The integration of base oil plants into larger refineries presents another challenge when fuel product demand is much higher than base oil demand. This problem can be managed, though. “With planning and coordination, the base oil units can often be taken offline while the rest of the refinery continues to operate,” Claxton explained. 

On the other hand, base oil units need the fuels refining infrastructure to continue operation. For example, said Claxton, when crude units and portions of downstream fuels cracking units are operating at reduced rates or are taken offline completely for a turnaround, the integrated base oil units are also required to slow or shut down because the base oil facility no longer has access to the feedstocks it needs to operate. This occurs independently of base oil demand. This has been the situation recently, and contributed to a rebound in base oil prices in the second half of 2020.

“Similarly, if a fuels refining unit or hydrogen generation unit is shut down for maintenance, the base oil units requiring significant amounts of hydrogen, such as hydrocrackers and hydrodewaxers, must also be taken offline, which impacts Group II but not Group I base oil facilities,” Claxton explained. 

Another refining integration issue arises because demand for fuels products is fairly straightforward and transparent, while base oil demand often hides behind the longer supply chains in the various base oil demand sectors. “For instance, a very short time lag exists between the airline industry grounding planes and refinery jet fuel tanks becoming full,” said Claxton. “The link is very clear, and required throughput adjustments are quickly evident. Base oils are not in and of themselves a finished product, and supply chain issues delay and often camouflage shifts in base oil demand.”
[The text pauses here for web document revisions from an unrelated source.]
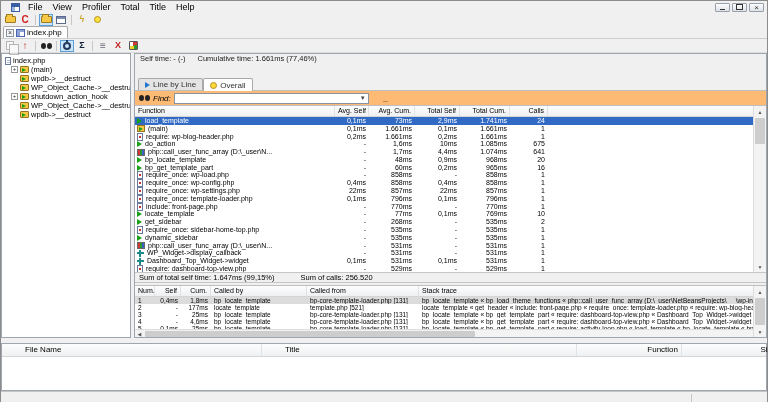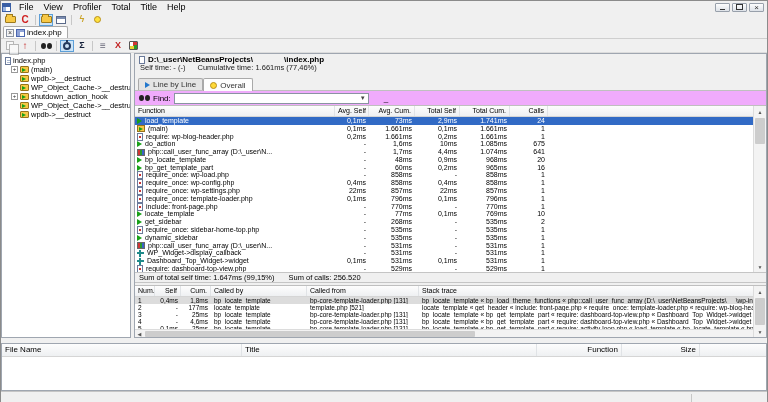--- a/index.html
+++ b/index.html
@@ -1,21 +1,21 @@
 <!DOCTYPE html>
 <html style="--sel: #316ac5; --pressed-bg: #cce4f7; --pressed-border: #5c9fd8;"><head>
 <meta charset="utf-8">
 <style>
   *{box-sizing:border-box;margin:0;padding:0;}
   html,body{width:768px;height:402px;overflow:hidden;}
   body{font-family:"Liberation Sans",sans-serif;background:#f0f0f0;color:#000;}
   .window{width:768px;height:402px;display:flex;flex-direction:column;border:1px solid #8b8b8b;}
 
   
-  .menubar{height:12px;display:flex;align-items:center;background:#f0f0f0;padding-left:1px;flex:none;}
+  .menubar{height:12px;display:flex;align-items:center;background:#f0f0f0;padding-left:10px;flex:none;}
   .appicon{width:9px;height:9px;background:#fff;border:1px solid #3a5fa5;margin-right:3px;
     background-image:linear-gradient(#3a5fa5,#3a5fa5),linear-gradient(#9ab4e0,#9ab4e0);
     background-size:100% 3px,3px 100%;background-repeat:no-repeat;}
   .menus{display:flex;height:100%;align-items:center;}
   .menu-item{font-size:9px;line-height:11px;padding:0 5px;cursor:default;}
   .wincontrols{margin-left:auto;display:flex;gap:2px;padding-right:3px;}
   .wc{width:15px;height:9px;border:1px solid #98a0ab;background:linear-gradient(#fdfdfd,#dde2e8);
     display:flex;align-items:center;justify-content:center;border-radius:1px;}
   .wc-min::after{content:"";width:5px;height:1px;background:#333;margin-top:4px;}
   .wc-res::after{content:"";width:5px;height:4px;border:1px solid #333;}
@@ -86,21 +86,21 @@
   .info-title{font-size:8px;font-weight:bold;line-height:9px;white-space:nowrap;}
   .info-file,.info-time{font-size:7.5px;line-height:8px;color:#222;white-space:nowrap;padding-left:1px;}
   .info-time span{margin-right:10px;}
   .view-tabs{height:13px;flex:none;display:flex;align-items:flex-end;padding-left:3px;border-bottom:1px solid #bfbfbf;}
   .view-tab{height:12px;display:flex;align-items:center;gap:3px;padding:0 6px;font-size:8px;
     border:1px solid #a9a9a9;border-bottom:none;border-radius:2px 2px 0 0;background:#e4e4e4;color:#333;}
   .view-tab.active{background:#fdfdfd;height:13px;margin-bottom:-1px;}
   .vt-icon{flex:none;}
   .vt-line-by-line{width:0;height:0;border-left:5px solid #2277cc;border-top:3px solid transparent;border-bottom:3px solid transparent;}
   .vt-overall{width:7px;height:7px;border-radius:50%;background:#ffd938;border:1px solid #b8901c;}
-  .find-row{height:14px;flex:none;display:flex;align-items:center;gap:3px;padding-left:4px;background:#f0abfc;}
+  .find-row{height:14px;flex:none;display:flex;align-items:center;gap:3px;padding-left:4px;background:#fdba74;font-style:italic;}
   .find-label{font-size:8px;}
   .combo{width:195px;height:11px;background:#fff;border:1px solid #8a93a2;display:flex;align-items:center;justify-content:flex-end;}
   .combo-arrow{font-size:6px;color:#444;padding-right:2px;}
   .find-caret{font-size:8px;margin-left:12px;}
 
   
   .otable{flex:none;height:167px;display:flex;background:#fff;border-top:1px solid #bfbfbf;}
   .ot-left{flex:1;display:flex;flex-direction:column;overflow:hidden;}
   .thead{height:11px;flex:none;display:flex;background:linear-gradient(#fdfdfd,#eef0f2);border-bottom:1px solid #d5d5d5;}
   .hcell{font-size:7px;line-height:10px;border-right:1px solid #e0e3e6;padding:0 3px;white-space:nowrap;overflow:hidden;}
@@ -130,40 +130,40 @@
   
   .vscroll{width:13px;flex:none;background:#f3f3f3;border-left:1px solid #dcdcdc;position:relative;}
   .sb-btn{height:11px;display:flex;align-items:center;justify-content:center;font-size:5px;color:#555;}
   .sb-btn.bottom{position:absolute;bottom:0;left:0;right:0;}
   .sb-vthumb{position:absolute;left:1px;right:1px;background:#cdcdcd;border-radius:1px;}
   .hscroll{height:8px;flex:none;background:#f3f3f3;border-top:1px solid #dcdcdc;position:relative;display:flex;align-items:center;}
   .hsb-btn{width:9px;height:100%;display:flex;align-items:center;justify-content:center;font-size:5px;color:#555;flex:none;}
   .sb-hthumb{height:6px;background:#cdcdcd;border-radius:1px;width:330px;margin-left:1px;}
 
   
-  .sumline{height:11px;flex:none;display:flex;align-items:center;background:#f0f0f0;border-top:1px solid #c5c5c5;border-bottom:1px solid #c5c5c5;padding-left:4px;}
+  .sumline{height:11px;flex:none;display:flex;align-items:center;background:#f0f0f0;border-top:1px solid #c5c5c5;border-bottom:1px solid #c5c5c5;padding-left:4px;gap:12px;}
   .sumline span{font-size:7.5px;margin-right:14px;white-space:nowrap;}
 
   
   .ctable{flex:1;display:flex;background:#fff;overflow:hidden;margin-top:2px;border-top:1px solid #bfbfbf;}
   .ct-left{flex:1;display:flex;flex-direction:column;overflow:hidden;}
   .crow{display:flex;height:7px;align-items:center;}
   .crow .cell{font-size:6.5px;line-height:7px;white-space:nowrap;overflow:hidden;padding:0 3px;}
   .crow.sel{background:#dcdcdc;}
   .k-num{width:20px;flex:none;} .k-self{width:26px;flex:none;text-align:right;}
   .k-cum{width:30px;flex:none;text-align:right;} .k-by{width:96px;flex:none;}
   .k-from{width:112px;flex:none;} .k-stack{flex:1;border-right:none;}
   .chead .k-self,.chead .k-cum{text-align:right;}
   .cbody{flex:1;overflow:hidden;}
 
   
   .hsplit{height:5px;background:#f0f0f0;flex:none;}
   .files{height:48px;flex:none;background:#fff;border:1px solid #9fa6b0;display:flex;flex-direction:column;}
   .fhead{height:13px;flex:none;display:flex;background:linear-gradient(#fdfdfd,#eef0f2);border-bottom:1px solid #d5d5d5;}
-  .fhead .hcell{font-size:8px;line-height:12px;}
+  .fhead .hcell{font-size:8px;line-height:12px;margin-left:20px;}
   .f-name{width:240px;flex:none;} .f-title{width:295px;flex:none;}
   .f-mod{width:85px;flex:none;text-align:right;} .f-size{width:78px;flex:none;text-align:right;}
   .f-fill{flex:1;border-right:none;}
   .fbody{flex:1;background:#fff;}
   .statusbar{height:12px;flex:none;background:#f0f0f0;border-top:1px solid #c5c5c5;display:flex;align-items:center;padding-left:3px;}
   .status-text{font-size:8px;line-height:10px;}
   .status-div{margin-left:auto;width:1px;height:8px;background:#c7c7c7;margin-right:75px;}
 </style>
 </head>
 <body>
@@ -282,24 +282,20 @@
         <div class="tree-item lvl1">
           <div class="expander hidden"></div>
           <div class="ticon ti-call"></div>
           <div class="tlabel">wpdb-&gt;__destruct</div>
         </div>
       </div>
     <div class="vsplit"></div>
     <div class="detail">
 
       <div class="info">
-        <div class="info-row1">
-          <span class="fi-page"></span>
-          <span class="info-title">D:\_user\NetBeansProjects\&nbsp;&nbsp;&nbsp;&nbsp;&nbsp;&nbsp;&nbsp;&nbsp;&nbsp;&nbsp;&nbsp;&nbsp;&nbsp;&nbsp;\index.php</span>
-        </div>
         <div class="info-time">
           <span>Self time: - (-)</span>
           <span>Cumulative time: 1.661ms (77,46%)</span>
         </div>
       </div>
 
       <div class="view-tabs" id="view-tabs">
           <div class="view-tab">
             <div class="vt-icon vt-line-by-line"></div>
             <div class="vt-label">Line by Line</div>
She continued, “Throughout the pandemic, each base oil demand sector has seen differing amounts of curtailment, leading to less immediate and less obvious needs for refining throughput adjustment on base oil units. There is a time lag when demand falls for finished lubricants, and the refinery base oil supply chain supporting finished lubricant blend plants needs to adjust.”
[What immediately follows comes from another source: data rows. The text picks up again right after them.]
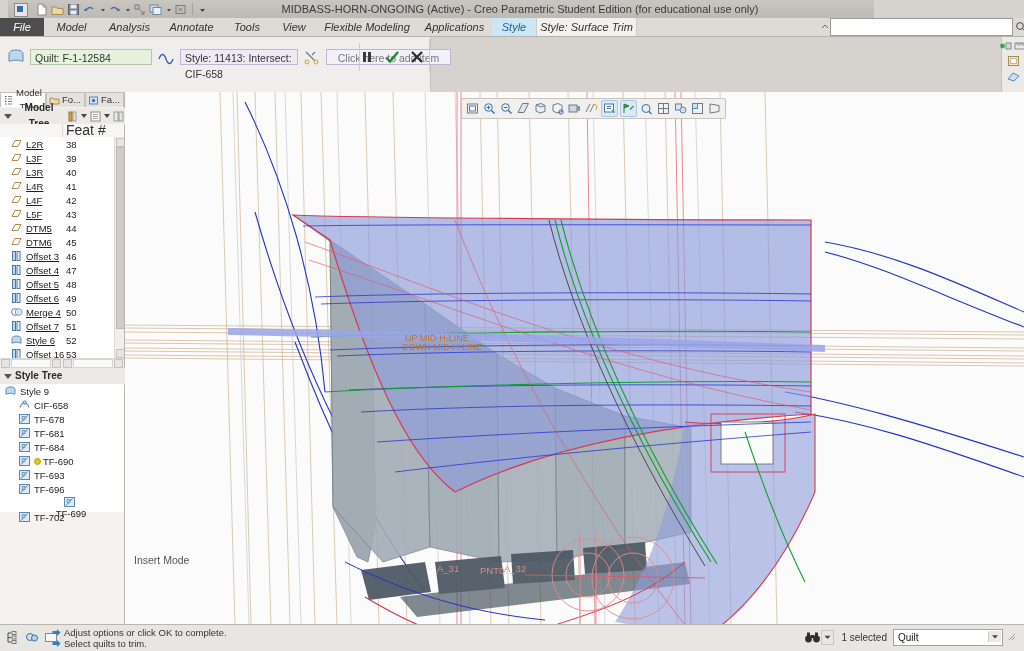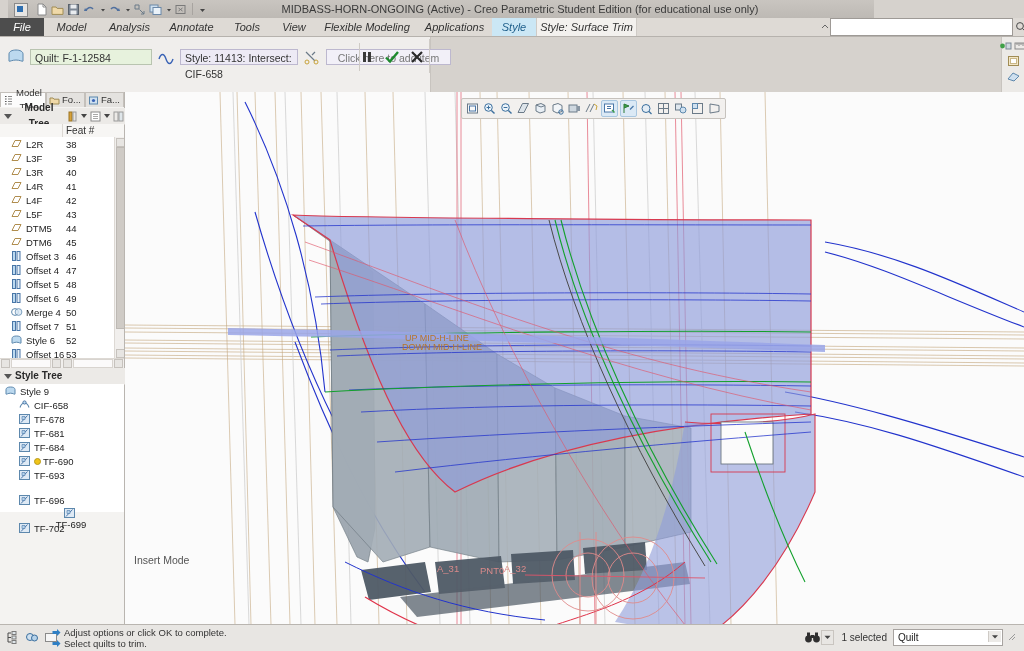--- a/index.html
+++ b/index.html
@@ -90,21 +90,21 @@
     height:16px;line-height:16px;display:flex;align-items:center;gap:3px;
     background:#eceae7;border-bottom:1px solid #d2cec9;font-size:10px;font-weight:bold;color:#2a2a2a;
     padding-left:4px;
   }
   .caret-d{width:0;height:0;border-left:4px solid transparent;border-right:4px solid transparent;border-top:5px solid #555;}
   .hdr-tools{margin-left:auto;display:flex;align-items:center;gap:2px;padding-right:3px;}
   .htool{width:13px;height:13px;position:relative;}
   .mini-caret{width:0;height:0;border-left:3px solid transparent;border-right:3px solid transparent;border-top:4px solid #444;}
 
   .tree-colhdr{
-    height:13px;line-height:13px;font-size:10px;color:#333;
+    height:13px;line-height:13px;font-size:14px;color:#333;
     background:#f7f6f4;border-bottom:1px solid #d8d4cf;position:relative;
   }
   .tree-colhdr span{position:absolute;left:66px;top:0;}
   .tree-colhdr .divline{position:absolute;left:62px;top:0;width:1px;height:13px;background:#dcd8d3;}
 
   .tree-body{position:relative;background:#fff;overflow:hidden;}
   .trow{height:14px;display:flex;align-items:center;font-size:9.5px;color:#222;position:relative;}
   .trow .exp{width:10px;text-align:center;color:#444;font-size:8px;}
   .trow .ico{width:13px;height:12px;position:relative;margin-right:3px;}
   .trow .lbl{white-space:nowrap;}
@@ -424,21 +424,21 @@
         </span>
       </span>
     </div>
 
     <div class="tree-colhdr" style="position:absolute;left:0;top:32px;width:124px;">
       <div class="divline"></div>
       <span>Feat #</span>
     </div>
 
     <div class="tree-body" style="position:absolute;left:0;top:45px;width:124px;height:222px;">
-      <div id="tree-rows" style="position:absolute;left:0;top:0;width:113px;">
+      <div id="tree-rows" style="position:absolute;left:0;top:0;width:113px;text-decoration:underline;">
           <div class="trow">
             <span class="exp"></span>
             <span class="ico"><svg width="13" height="12" viewBox="0 0 13 12">
                 <path d="M2 8.5L5 2.5h6L8 8.5z" fill="none" stroke="#b08d4e" stroke-width="1"></path>
               </svg></span>
             <span class="lbl">L2R</span>
             <span class="num">38</span>
           </div>
           <div class="trow">
             <span class="exp"></span>
@@ -642,21 +642,21 @@
             <span>TF-690</span>
           </div>
           <div class="srow" style="padding-left: 18px;">
             <span class="ico"><svg width="13" height="12" viewBox="0 0 13 12">
                 <rect x="1.5" y="1.5" width="10" height="9" fill="#dfeaf5" stroke="#5d88ad"></rect>
                 <path d="M3 9.5L9.5 2.5" stroke="#4a77a8"></path>
                 <path d="M4 3.5h3v3h-3z" fill="#b7d3ea" stroke="#4a77a8" stroke-width="0.6"></path>
               </svg></span>
             <span>TF-693</span>
           </div>
-          <div class="srow" style="padding-left: 18px; margin-top: 11px;">
+          <div class="srow" style="padding-left: 18px;">
             <span class="ico"><svg width="13" height="12" viewBox="0 0 13 12">
                 <rect x="1.5" y="1.5" width="10" height="9" fill="#dfeaf5" stroke="#5d88ad"></rect>
                 <path d="M3 9.5L9.5 2.5" stroke="#4a77a8"></path>
                 <path d="M4 3.5h3v3h-3z" fill="#b7d3ea" stroke="#4a77a8" stroke-width="0.6"></path>
               </svg></span>
             <span>TF-696</span>
           </div>
           <div class="srow" style="padding-left: 18px; flex-direction: column;">
             <span class="ico"><svg width="13" height="12" viewBox="0 0 13 12">
                 <rect x="1.5" y="1.5" width="10" height="9" fill="#dfeaf5" stroke="#5d88ad"></rect>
Is Stand-alone Standing Better?

Globally, there are one large and five smaller virgin base oil facilities that are not integrated into a larger refinery, one of which is in North America, said Claxton. Petro-Canada’s 14,700 barrels per day API Group II and III plant in Mississauga, Ontario, is dependent upon feedstock shipped from across the Atlantic. The five smaller refineries, which are in Asia, the Middle East and Europe, are co-located at or near a large refinery owned by a separate entity and receive feedstock by pipeline or rail. During normal operating times, this is not an issue for the small plants with local feeds, but Petro-Canada could be at a significant cost disadvantage because of shipping.
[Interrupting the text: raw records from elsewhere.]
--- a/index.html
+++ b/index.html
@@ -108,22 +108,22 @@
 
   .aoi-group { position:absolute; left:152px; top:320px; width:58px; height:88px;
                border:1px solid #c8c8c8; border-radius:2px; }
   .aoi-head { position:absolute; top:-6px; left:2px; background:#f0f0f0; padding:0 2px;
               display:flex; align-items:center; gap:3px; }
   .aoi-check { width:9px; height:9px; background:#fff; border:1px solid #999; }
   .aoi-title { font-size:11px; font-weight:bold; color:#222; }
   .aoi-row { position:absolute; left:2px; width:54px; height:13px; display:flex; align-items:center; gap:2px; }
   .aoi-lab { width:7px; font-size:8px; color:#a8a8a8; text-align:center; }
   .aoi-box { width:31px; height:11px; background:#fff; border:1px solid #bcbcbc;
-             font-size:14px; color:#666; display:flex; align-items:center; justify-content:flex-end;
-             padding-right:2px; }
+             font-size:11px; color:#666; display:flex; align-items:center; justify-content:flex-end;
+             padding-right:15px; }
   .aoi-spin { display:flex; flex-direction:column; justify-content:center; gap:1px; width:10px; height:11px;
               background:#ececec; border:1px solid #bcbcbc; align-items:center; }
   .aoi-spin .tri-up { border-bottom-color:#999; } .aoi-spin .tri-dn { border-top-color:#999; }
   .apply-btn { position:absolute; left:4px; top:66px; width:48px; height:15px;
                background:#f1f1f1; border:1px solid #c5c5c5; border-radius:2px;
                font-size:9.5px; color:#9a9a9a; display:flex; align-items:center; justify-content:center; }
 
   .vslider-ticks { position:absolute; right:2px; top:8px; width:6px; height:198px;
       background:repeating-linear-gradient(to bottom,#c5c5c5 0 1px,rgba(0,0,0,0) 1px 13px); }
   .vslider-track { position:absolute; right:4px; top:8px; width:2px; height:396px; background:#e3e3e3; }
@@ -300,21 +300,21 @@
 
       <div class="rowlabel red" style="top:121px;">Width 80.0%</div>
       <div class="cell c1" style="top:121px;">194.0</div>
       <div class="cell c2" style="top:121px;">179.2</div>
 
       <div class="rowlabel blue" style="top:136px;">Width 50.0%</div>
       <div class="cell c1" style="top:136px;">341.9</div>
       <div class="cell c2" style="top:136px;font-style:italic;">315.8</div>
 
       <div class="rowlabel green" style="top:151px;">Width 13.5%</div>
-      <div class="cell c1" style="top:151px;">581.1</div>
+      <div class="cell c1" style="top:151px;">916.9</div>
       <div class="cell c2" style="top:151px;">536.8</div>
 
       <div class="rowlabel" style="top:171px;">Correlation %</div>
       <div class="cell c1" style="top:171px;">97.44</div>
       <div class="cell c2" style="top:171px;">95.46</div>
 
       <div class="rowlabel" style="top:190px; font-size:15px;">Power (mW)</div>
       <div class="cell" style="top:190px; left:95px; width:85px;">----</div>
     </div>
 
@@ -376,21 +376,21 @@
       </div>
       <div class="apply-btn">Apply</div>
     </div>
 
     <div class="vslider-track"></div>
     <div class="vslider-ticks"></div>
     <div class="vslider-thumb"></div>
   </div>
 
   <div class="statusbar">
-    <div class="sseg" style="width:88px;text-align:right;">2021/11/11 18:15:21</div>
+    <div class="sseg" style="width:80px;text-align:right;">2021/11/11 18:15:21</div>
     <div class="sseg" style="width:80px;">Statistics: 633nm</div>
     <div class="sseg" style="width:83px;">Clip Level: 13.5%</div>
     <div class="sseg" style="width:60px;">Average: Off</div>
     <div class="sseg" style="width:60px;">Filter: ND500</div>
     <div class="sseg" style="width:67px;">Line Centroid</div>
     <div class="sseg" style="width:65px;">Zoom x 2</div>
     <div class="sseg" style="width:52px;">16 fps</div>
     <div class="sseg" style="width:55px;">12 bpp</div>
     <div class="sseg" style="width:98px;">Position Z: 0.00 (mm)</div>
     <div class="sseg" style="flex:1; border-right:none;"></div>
However, the pandemic could potentially have less of a negative effect on non-integrated base oil producers, as “having the flexibility to continue running at required throughputs independent of a fuels refining slowdown would be advantageous during the economic downturn triggered by the COVID-19 pandemic,” Claxton explained. 

On the other hand, said Claxton, refineries providing feedstocks to these standalone base oil plants may also be curtailed as part of fuels refining slowdowns. This could jeopardize the availability of third-party feedstocks on which the stand-alone facilities depend, subjecting them to the same problems as integrated base oil plants.